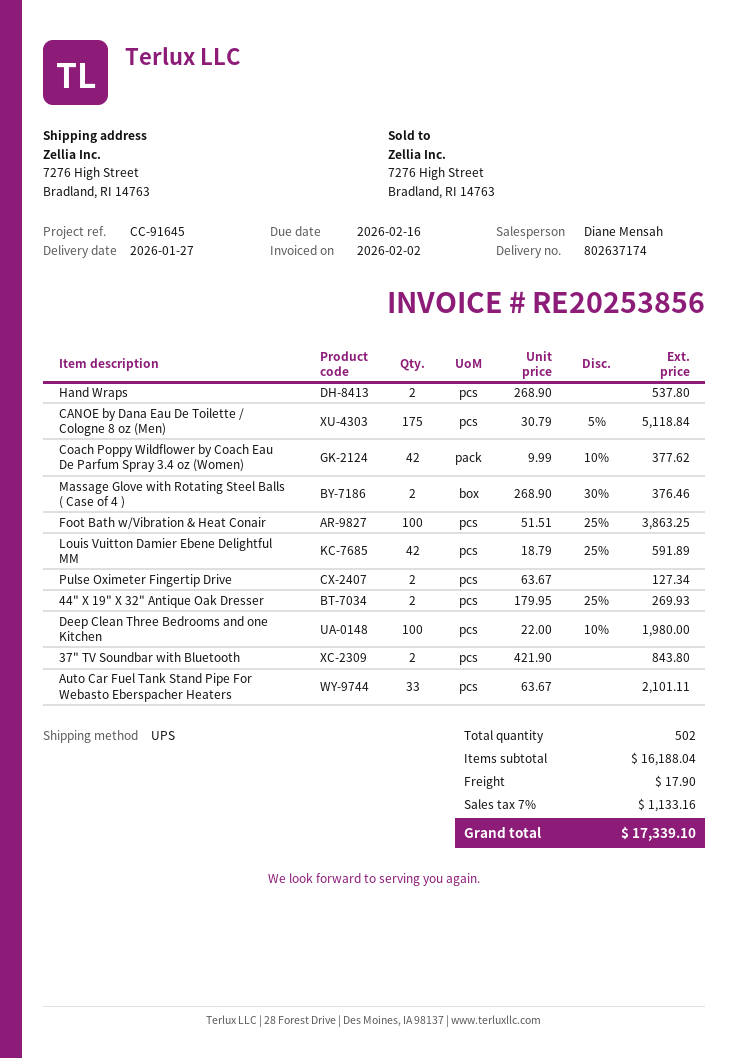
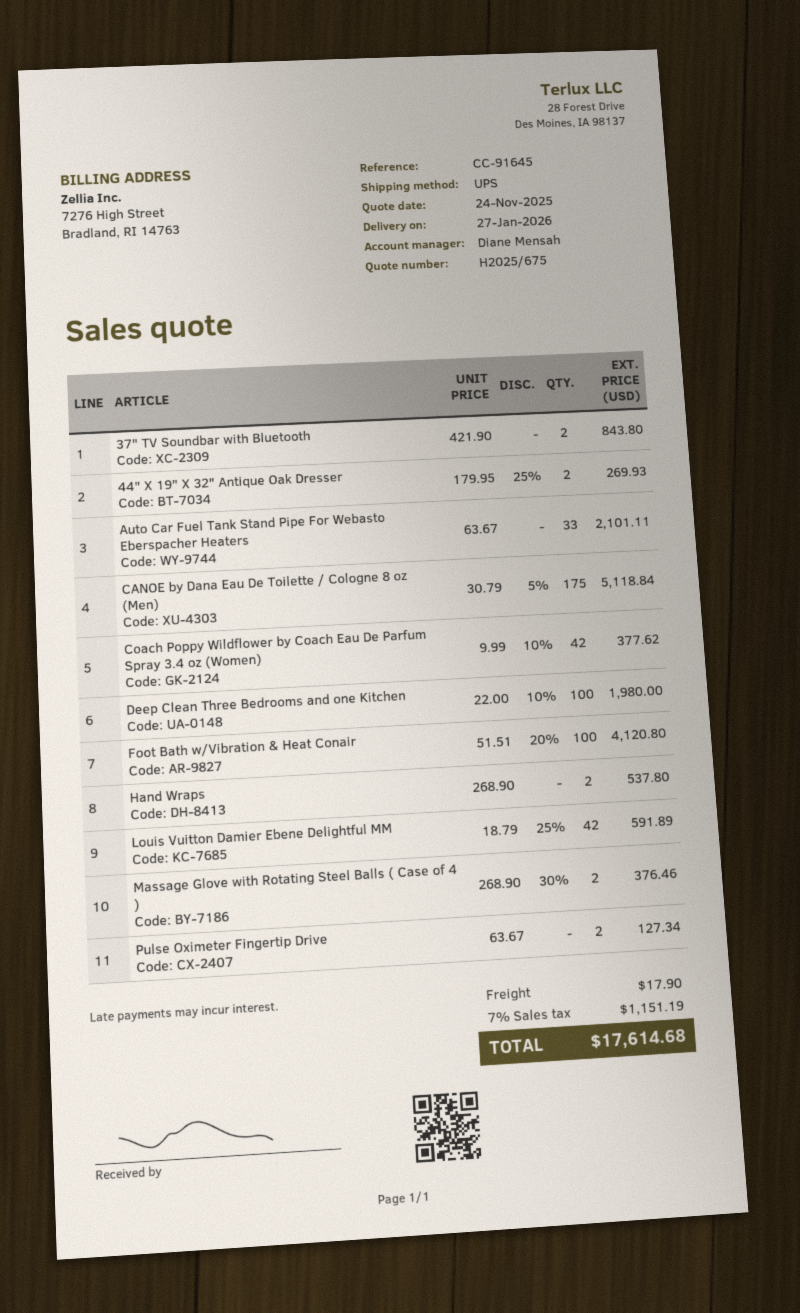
Foot Bath w/Vibration & Heat Conair: 100 x 51.51 - 25% = 3863.25 -> 100 x 51.51 - 20% = 4120.80
tax: 7% = 1133.16 -> 7% = 1151.19
total: 17339.10 -> 17614.68

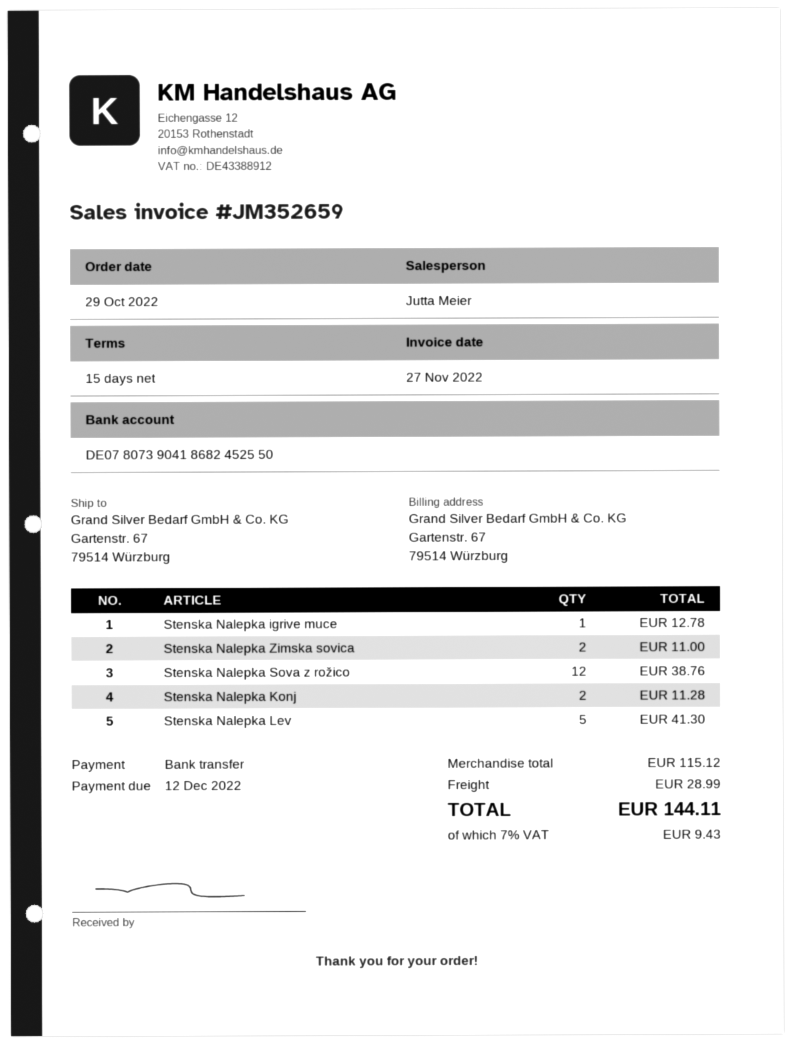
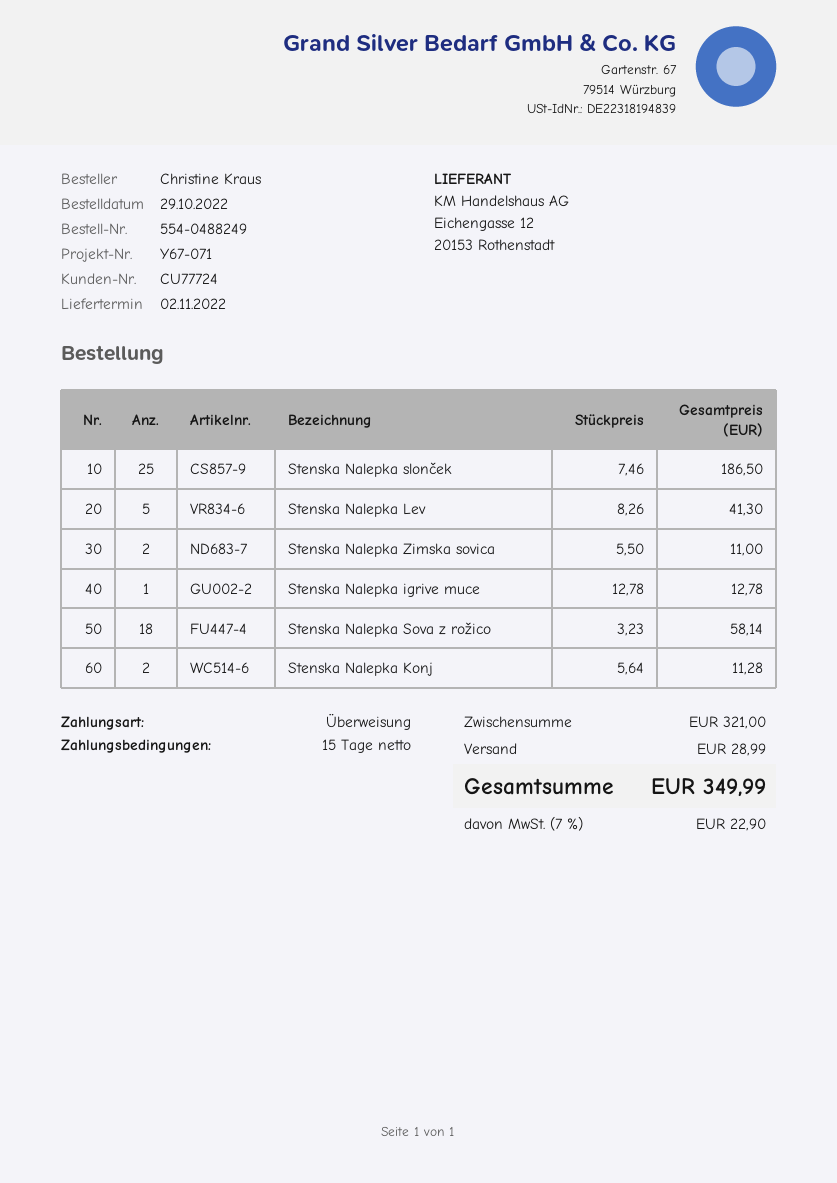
Stenska Nalepka Sova z rožico: 12 for 38.76 -> 18 for 58.14
Stenska Nalepka slonček: none -> 25 for 186.50
subtotal: 115.12 -> 321.00
tax: 7% = 9.43 -> 7% = 22.90
total: 144.11 -> 349.99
......
#### What is required:
Pick out each line above that includes "Nalepka" and show it.

#### Answer to the problem:
Stenska Nalepka Sova z rožico: 12 for 38.76 -> 18 for 58.14
Stenska Nalepka slonček: none -> 25 for 186.50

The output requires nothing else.